Opened 3 years ago
Last modified 2 months ago
#33497 new New feature
Database persistent connections do not work with ASGI in 4.0
Reported by: | Stenkar | Owned by: | |
---|---|---|---|
Component: | Database layer (models, ORM) | Version: | 4.0 |
Severity: | Normal | Keywords: | ASGI, Database, async |
Cc: | Sarah Boyce, Carlton Gibson, Florian Apolloner, Andrew Godwin, Anders Kaseorg, Patryk Zawadzki, Mikail, Alex, joeli, Marco Glauser, Rafał Pitoń, Marty Cochrane, lappu, Dmytro Litvinov, Suraj Shaw, Yiwei Gao | Triage Stage: | Accepted |
Has patch: | no | Needs documentation: | no |
Needs tests: | no | Patch needs improvement: | no |
Easy pickings: | no | UI/UX: | no |
Description
Hello!
I've discovered that after upgrading Django to ver. 4 (currently 4.0.2), I started to see database FATAL: sorry, too many clients already errors in the Sentry.
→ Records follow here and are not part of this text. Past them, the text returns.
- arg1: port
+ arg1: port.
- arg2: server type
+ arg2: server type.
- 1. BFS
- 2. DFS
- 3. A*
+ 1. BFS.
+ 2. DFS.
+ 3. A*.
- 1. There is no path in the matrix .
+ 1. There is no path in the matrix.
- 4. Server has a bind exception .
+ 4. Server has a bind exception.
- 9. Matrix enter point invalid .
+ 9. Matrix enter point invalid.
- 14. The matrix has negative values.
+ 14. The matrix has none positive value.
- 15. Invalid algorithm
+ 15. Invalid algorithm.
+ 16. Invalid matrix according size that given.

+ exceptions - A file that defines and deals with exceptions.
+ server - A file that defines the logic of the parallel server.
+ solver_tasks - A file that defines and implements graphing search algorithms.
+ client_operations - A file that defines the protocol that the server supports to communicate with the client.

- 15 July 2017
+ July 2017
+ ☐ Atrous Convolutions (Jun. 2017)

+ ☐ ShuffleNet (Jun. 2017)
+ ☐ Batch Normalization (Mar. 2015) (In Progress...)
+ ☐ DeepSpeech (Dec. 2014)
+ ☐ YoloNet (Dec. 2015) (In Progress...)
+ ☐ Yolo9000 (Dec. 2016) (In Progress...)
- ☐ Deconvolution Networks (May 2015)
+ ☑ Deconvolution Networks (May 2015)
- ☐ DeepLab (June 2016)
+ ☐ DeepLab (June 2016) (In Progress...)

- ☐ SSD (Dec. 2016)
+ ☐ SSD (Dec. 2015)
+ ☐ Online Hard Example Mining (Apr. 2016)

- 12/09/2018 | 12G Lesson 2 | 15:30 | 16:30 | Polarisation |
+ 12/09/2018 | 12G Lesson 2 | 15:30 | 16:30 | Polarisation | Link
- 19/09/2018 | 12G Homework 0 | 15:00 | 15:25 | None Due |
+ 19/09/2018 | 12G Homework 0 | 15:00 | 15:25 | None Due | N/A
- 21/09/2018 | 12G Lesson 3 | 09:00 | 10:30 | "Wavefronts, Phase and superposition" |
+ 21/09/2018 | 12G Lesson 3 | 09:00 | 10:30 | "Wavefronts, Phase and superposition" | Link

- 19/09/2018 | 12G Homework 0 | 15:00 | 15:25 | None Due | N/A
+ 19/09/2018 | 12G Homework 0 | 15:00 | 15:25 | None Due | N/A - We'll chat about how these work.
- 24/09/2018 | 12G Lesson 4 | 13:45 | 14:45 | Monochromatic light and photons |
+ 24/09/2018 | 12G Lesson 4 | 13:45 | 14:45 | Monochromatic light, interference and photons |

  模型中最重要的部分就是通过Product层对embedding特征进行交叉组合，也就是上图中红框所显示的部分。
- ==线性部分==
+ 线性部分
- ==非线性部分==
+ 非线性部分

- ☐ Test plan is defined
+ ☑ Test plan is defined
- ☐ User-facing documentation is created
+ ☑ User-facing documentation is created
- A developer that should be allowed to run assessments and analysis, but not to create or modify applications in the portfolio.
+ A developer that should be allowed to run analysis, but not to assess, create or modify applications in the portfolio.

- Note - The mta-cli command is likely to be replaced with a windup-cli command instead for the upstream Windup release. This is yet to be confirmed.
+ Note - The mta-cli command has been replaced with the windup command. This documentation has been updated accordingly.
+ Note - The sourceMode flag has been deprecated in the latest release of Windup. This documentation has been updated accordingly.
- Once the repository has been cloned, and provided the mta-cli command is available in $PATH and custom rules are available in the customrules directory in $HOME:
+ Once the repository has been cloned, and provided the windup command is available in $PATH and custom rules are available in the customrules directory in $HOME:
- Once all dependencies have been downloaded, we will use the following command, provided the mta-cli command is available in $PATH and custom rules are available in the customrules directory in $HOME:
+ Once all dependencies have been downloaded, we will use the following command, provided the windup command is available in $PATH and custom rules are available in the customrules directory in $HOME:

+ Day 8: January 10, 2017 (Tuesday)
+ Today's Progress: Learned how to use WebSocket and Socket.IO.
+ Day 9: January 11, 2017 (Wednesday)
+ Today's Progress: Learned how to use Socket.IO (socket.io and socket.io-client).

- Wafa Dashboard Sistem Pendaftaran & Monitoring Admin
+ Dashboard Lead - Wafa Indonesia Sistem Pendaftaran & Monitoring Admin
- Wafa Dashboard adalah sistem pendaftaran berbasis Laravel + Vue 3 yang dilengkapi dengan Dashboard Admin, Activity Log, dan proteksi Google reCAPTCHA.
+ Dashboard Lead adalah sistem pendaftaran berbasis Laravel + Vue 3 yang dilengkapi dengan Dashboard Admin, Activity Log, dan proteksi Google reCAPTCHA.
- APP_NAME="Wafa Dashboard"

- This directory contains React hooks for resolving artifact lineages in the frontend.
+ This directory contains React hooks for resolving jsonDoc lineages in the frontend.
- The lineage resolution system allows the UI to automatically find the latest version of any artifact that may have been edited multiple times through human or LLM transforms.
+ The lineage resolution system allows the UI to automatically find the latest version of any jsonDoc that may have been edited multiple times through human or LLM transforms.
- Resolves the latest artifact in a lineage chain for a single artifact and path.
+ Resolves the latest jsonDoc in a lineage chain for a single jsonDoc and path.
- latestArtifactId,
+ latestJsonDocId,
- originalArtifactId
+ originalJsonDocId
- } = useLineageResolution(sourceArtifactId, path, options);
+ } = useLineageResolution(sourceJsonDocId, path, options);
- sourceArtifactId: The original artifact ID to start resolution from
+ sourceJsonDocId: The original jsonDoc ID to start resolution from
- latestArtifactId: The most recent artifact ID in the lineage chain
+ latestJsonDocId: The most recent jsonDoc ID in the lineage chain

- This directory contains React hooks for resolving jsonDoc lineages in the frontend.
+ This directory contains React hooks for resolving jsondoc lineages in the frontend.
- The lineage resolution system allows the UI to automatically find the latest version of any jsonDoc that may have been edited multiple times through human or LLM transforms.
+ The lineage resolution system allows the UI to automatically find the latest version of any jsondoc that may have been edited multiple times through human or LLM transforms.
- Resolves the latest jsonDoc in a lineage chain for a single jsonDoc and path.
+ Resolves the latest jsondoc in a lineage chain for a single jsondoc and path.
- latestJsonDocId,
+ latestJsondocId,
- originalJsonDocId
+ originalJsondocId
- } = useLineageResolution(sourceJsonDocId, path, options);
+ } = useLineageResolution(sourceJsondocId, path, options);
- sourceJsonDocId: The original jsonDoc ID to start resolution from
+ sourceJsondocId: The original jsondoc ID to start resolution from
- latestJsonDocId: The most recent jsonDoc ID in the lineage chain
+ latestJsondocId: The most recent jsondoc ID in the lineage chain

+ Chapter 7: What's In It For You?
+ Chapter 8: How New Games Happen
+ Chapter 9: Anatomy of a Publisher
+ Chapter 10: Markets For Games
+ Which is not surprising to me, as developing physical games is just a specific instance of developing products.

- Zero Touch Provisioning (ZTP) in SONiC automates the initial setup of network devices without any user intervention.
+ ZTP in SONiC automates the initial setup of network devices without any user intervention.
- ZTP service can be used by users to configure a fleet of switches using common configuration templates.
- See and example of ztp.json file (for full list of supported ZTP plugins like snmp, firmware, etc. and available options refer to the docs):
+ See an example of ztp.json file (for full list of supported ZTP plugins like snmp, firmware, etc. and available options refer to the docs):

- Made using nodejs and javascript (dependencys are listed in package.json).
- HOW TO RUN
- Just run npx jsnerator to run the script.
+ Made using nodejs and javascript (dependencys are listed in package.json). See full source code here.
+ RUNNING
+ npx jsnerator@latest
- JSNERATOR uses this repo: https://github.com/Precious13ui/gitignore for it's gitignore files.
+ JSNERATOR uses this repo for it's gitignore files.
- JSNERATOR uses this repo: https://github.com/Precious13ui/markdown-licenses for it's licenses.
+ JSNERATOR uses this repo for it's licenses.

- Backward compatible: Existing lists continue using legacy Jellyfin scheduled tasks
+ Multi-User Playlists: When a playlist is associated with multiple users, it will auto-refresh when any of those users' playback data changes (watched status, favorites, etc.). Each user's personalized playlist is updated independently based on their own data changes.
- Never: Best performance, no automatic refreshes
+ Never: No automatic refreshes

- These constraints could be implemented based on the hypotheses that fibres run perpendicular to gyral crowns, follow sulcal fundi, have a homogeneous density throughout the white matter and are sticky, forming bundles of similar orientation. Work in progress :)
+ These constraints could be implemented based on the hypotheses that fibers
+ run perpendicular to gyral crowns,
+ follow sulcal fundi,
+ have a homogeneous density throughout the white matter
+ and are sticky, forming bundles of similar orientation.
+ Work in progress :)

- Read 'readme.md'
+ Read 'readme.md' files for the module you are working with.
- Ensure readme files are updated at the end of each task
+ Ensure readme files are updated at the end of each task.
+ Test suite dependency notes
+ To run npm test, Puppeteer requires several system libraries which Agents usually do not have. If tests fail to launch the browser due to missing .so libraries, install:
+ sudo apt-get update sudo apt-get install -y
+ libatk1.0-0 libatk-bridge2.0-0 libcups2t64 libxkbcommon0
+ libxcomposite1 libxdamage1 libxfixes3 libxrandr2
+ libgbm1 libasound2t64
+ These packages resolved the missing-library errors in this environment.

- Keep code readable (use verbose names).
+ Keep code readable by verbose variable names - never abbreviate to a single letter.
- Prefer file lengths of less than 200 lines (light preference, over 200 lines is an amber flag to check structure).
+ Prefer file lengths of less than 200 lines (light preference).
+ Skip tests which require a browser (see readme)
For a database, I'm using containerized Postgres 14.1 and the connection between Django and Postgres is done by Unix socket.
Database settings look like this:
DATABASES = { "default": { "ENGINE": "django.db.backends.postgresql", "NAME": environ.get("POSTGRES_DB"), "USER": environ.get("POSTGRES_USER"), "PASSWORD": environ.get("POSTGRES_PASSWORD"), "HOST": environ.get("POSTGRES_HOST"), "PORT": environ.get("POSTGRES_PORT"), "CONN_MAX_AGE": 3600 } }
In production, I'm using ASGI (Uvicorn 0.17.4) to run the Django application (4 workers).
When everything is deployed and I have surfed around the Django admin site, then checking Postgres active connections, using SELECT * FROM pg_stat_activity; command, I see that there are 30+ Idle connections made from Django.
After surfing more around the admin site, I can see that more Idle connections have been made by Django.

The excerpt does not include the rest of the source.